*** Opening ENTRIES SUPPLIED ***
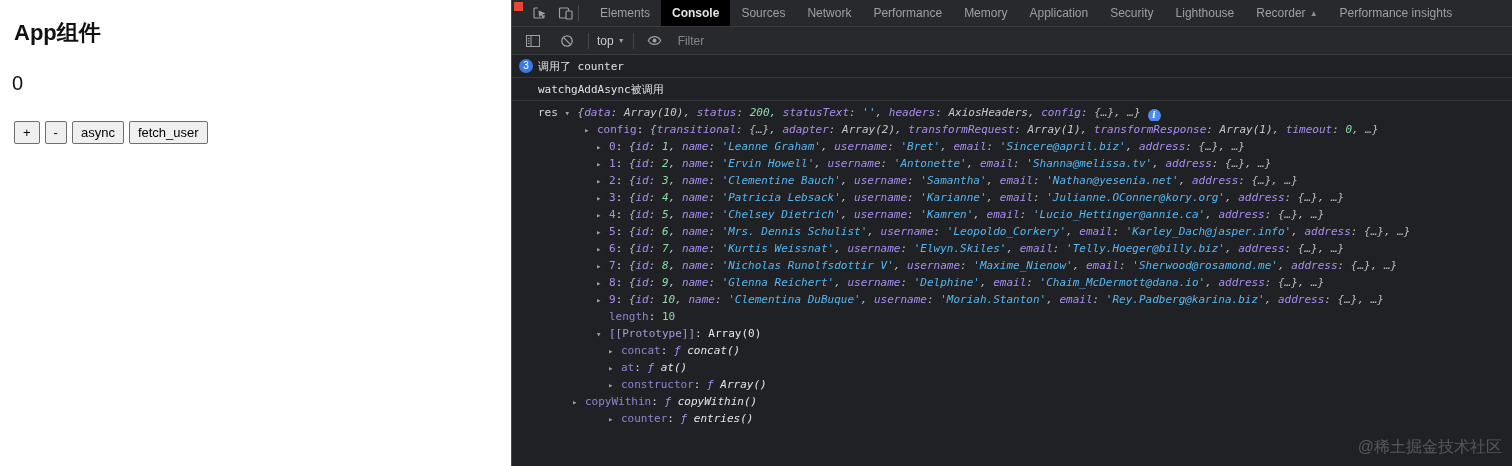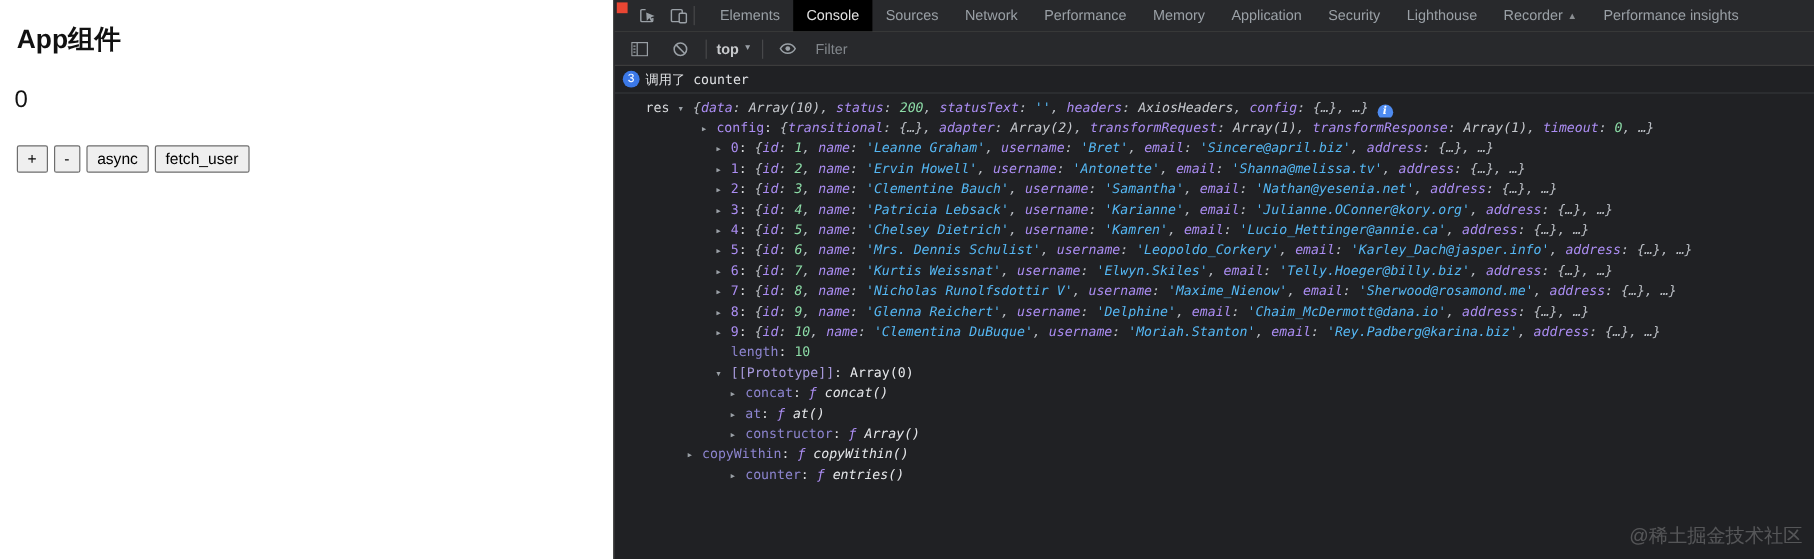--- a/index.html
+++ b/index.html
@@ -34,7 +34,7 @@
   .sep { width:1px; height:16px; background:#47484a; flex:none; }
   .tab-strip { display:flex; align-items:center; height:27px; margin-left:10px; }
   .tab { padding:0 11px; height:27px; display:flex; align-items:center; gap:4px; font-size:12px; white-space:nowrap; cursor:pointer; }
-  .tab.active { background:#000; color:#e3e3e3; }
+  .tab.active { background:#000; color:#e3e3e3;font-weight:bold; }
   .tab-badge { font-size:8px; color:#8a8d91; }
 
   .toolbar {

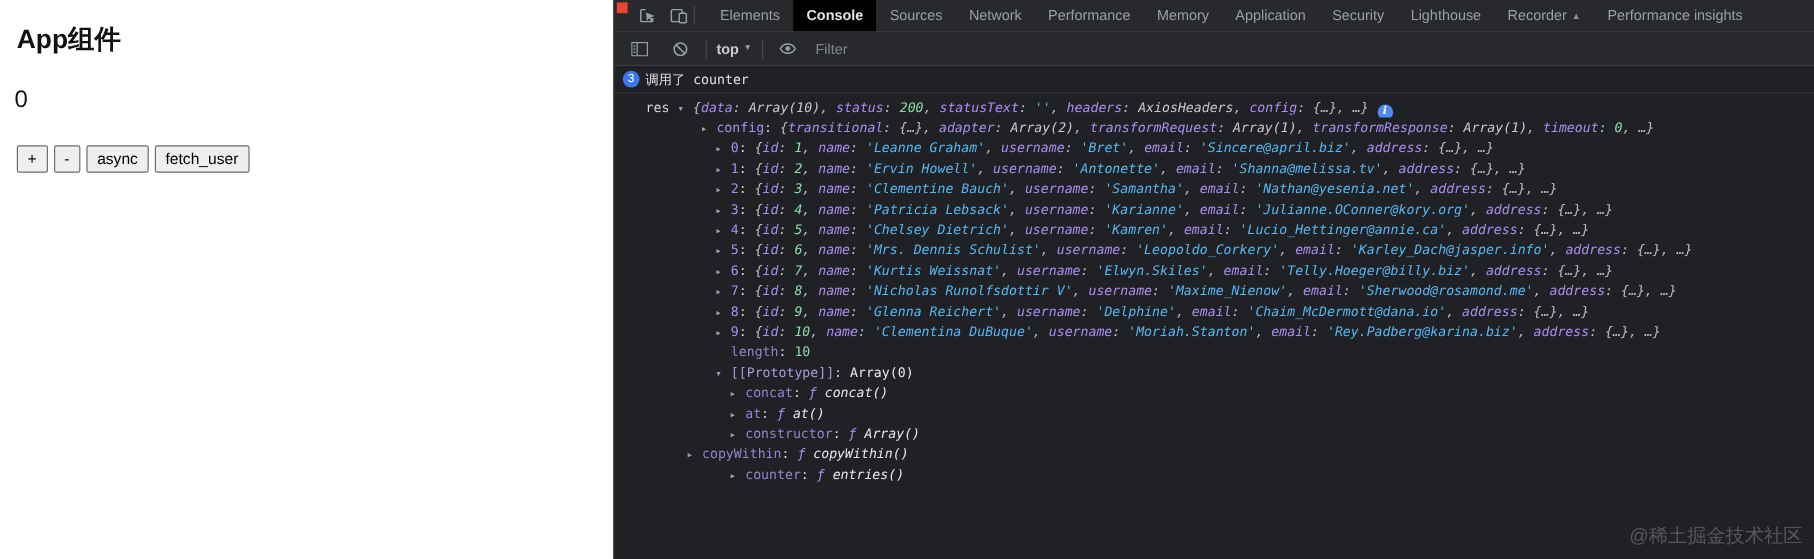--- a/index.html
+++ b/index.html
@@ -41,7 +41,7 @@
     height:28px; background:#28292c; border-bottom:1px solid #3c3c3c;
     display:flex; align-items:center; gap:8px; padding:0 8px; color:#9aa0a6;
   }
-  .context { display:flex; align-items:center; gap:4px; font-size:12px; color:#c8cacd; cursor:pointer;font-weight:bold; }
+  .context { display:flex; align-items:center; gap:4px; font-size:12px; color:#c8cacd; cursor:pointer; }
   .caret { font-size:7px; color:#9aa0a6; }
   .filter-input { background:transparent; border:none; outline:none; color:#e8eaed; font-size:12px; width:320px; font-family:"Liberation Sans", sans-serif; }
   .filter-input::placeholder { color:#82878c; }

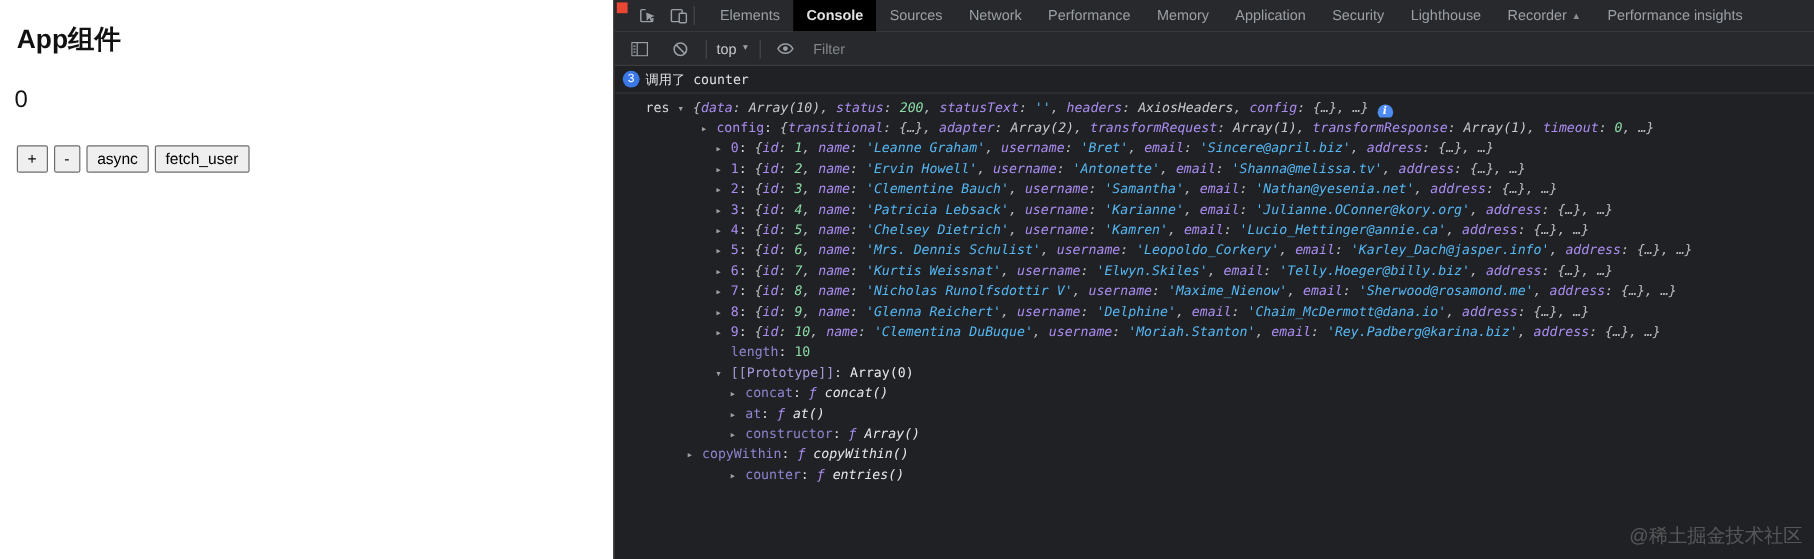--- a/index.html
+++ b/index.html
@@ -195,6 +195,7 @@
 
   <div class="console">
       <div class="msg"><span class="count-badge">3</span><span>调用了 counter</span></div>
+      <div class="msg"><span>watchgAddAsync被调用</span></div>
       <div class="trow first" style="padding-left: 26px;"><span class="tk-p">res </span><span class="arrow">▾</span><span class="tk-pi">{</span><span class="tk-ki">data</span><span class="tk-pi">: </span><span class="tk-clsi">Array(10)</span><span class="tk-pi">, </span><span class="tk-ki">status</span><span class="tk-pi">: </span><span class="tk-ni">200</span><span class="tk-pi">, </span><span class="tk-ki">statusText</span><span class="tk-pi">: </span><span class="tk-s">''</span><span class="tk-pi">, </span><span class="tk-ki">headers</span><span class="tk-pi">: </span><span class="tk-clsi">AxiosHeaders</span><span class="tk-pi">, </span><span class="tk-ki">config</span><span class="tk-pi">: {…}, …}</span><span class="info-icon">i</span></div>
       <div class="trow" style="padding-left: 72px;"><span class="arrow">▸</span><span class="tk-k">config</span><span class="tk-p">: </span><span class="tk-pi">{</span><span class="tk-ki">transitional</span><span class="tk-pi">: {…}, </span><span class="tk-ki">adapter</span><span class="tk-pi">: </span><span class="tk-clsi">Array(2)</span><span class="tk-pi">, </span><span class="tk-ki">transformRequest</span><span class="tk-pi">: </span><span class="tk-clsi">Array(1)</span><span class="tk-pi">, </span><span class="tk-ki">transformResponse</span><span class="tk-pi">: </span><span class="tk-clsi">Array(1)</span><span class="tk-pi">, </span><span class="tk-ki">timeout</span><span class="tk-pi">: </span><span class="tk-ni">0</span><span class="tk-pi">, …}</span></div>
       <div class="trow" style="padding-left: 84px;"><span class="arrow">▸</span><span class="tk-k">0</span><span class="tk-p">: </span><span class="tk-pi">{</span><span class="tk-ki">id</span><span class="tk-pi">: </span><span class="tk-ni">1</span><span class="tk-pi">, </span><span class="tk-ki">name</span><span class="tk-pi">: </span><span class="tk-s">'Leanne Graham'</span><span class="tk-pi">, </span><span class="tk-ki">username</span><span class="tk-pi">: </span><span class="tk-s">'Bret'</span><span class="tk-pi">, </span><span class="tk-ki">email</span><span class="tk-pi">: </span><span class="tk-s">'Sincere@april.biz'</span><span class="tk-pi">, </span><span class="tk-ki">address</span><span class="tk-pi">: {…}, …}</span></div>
*** Closing ENTRIES SUPPLIED ***
*** Opening ENTRIES SUPPLIED ***
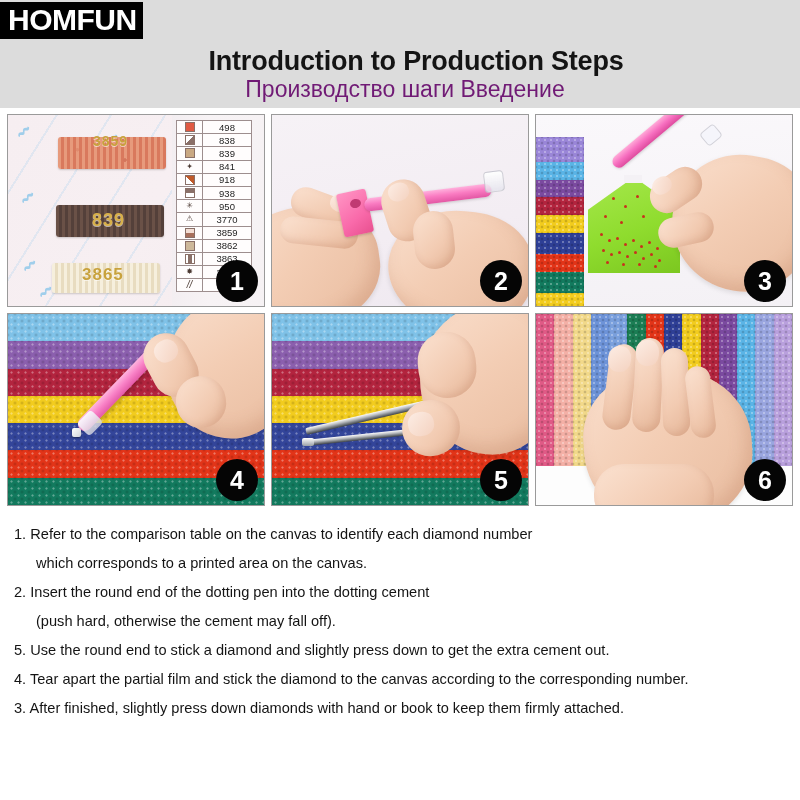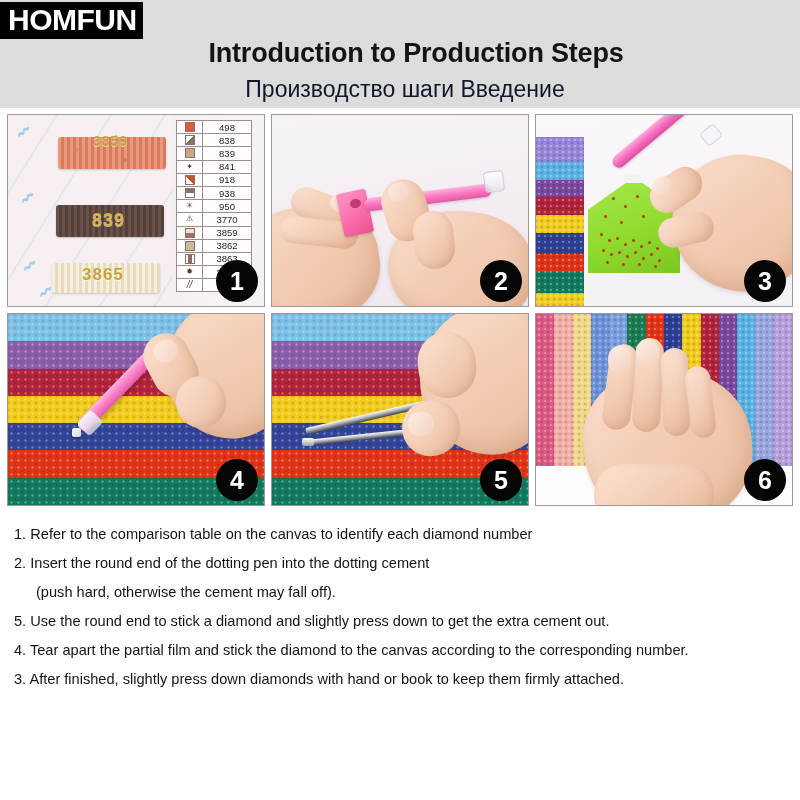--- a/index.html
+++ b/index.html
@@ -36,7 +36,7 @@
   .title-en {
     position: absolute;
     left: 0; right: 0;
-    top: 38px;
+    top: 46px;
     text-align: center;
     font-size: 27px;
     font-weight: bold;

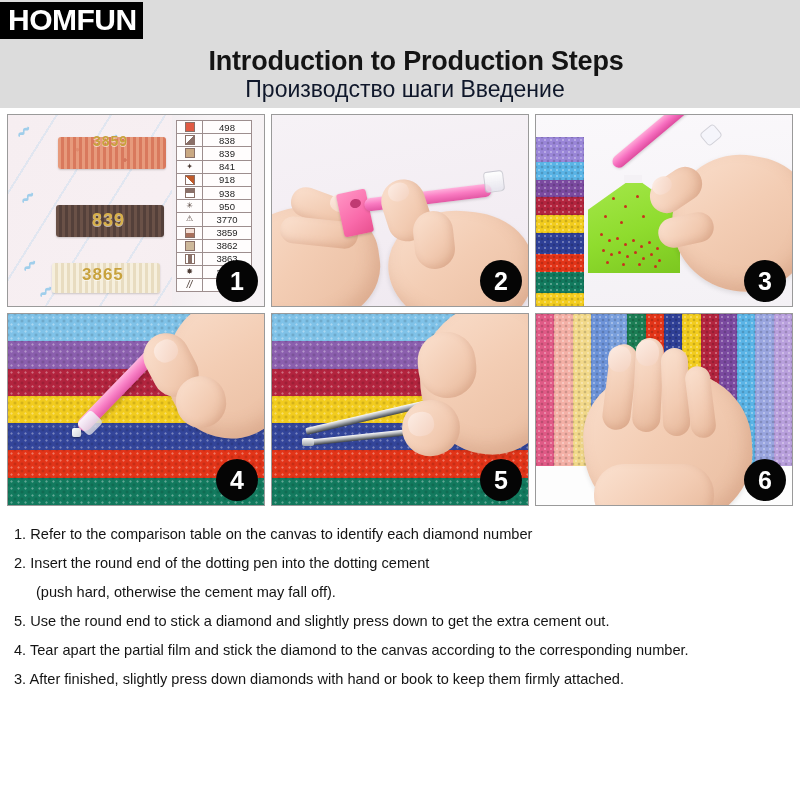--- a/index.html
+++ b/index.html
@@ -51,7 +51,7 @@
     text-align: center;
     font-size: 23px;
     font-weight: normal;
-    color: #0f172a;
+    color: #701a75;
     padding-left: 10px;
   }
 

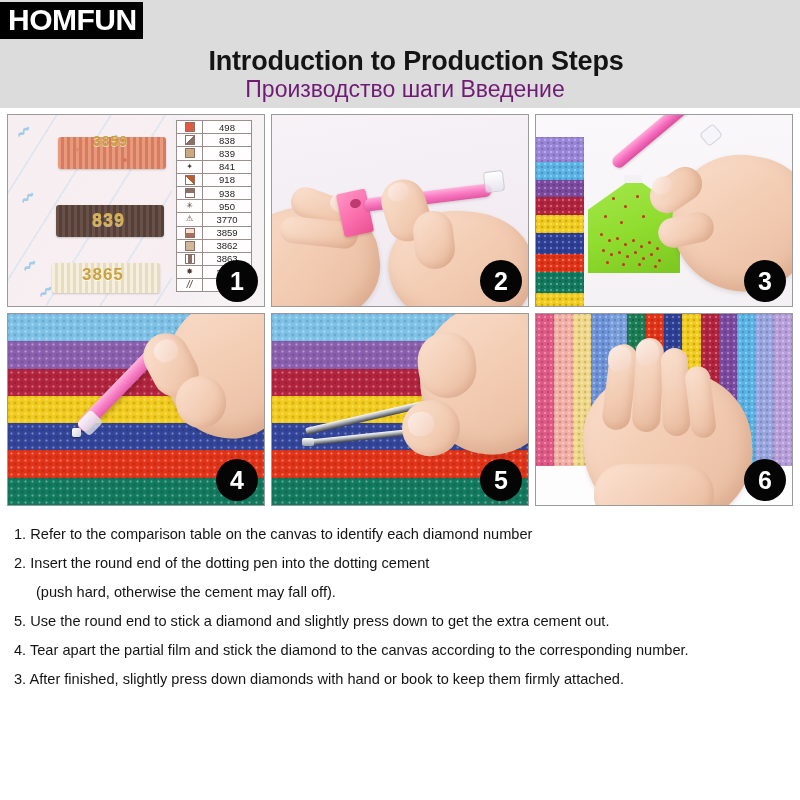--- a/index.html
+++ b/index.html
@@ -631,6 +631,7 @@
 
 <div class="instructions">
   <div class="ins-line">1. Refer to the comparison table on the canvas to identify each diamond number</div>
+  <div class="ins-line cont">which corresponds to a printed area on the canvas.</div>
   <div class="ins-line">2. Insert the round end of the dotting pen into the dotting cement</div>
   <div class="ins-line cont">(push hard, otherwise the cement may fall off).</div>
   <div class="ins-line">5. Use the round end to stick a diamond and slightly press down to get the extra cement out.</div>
*** Closing ENTRIES SUPPLIED ***
*** Opening ENTRIES SUPPLIED ***
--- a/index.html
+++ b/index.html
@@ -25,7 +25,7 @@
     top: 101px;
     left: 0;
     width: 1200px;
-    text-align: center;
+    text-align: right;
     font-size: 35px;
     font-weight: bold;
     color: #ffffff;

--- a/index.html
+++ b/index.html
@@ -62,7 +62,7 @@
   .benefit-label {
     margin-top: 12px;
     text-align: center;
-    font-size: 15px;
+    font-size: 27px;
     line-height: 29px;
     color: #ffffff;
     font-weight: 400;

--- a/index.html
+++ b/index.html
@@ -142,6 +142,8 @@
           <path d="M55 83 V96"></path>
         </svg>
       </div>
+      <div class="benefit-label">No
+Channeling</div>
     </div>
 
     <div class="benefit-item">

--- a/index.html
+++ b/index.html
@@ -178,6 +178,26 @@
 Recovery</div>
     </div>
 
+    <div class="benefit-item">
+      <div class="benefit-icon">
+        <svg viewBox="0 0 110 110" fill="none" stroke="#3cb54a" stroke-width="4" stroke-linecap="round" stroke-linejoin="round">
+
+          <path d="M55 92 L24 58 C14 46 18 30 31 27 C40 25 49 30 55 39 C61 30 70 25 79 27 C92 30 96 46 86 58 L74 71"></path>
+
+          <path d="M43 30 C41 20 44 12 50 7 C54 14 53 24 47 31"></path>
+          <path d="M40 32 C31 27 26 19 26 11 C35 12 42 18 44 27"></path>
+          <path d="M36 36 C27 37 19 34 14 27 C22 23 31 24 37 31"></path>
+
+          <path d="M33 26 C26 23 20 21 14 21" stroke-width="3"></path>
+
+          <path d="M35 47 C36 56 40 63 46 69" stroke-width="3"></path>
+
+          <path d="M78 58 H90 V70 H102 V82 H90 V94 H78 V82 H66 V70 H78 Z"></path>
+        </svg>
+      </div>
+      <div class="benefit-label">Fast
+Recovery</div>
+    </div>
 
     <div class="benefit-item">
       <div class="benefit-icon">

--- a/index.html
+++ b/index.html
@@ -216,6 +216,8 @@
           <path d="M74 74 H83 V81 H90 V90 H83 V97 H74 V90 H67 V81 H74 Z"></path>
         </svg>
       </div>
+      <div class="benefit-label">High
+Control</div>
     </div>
*** Closing ENTRIES SUPPLIED ***
> _EXERCISE OBJECTIVE_
An exact, complete copy of the lines above from the one with "-631,6 +631,7 @@" through the one with "extra cement out.</div>" is the whole answer.

> _EXERCISE SOLUTION_
@@ -631,6 +631,7 @@
 
 <div class="instructions">
   <div class="ins-line">1. Refer to the comparison table on the canvas to identify each diamond number</div>
+  <div class="ins-line cont">which corresponds to a printed area on the canvas.</div>
   <div class="ins-line">2. Insert the round end of the dotting pen into the dotting cement</div>
   <div class="ins-line cont">(push hard, otherwise the cement may fall off).</div>
   <div class="ins-line">5. Use the round end to stick a diamond and slightly press down to get the extra cement out.</div>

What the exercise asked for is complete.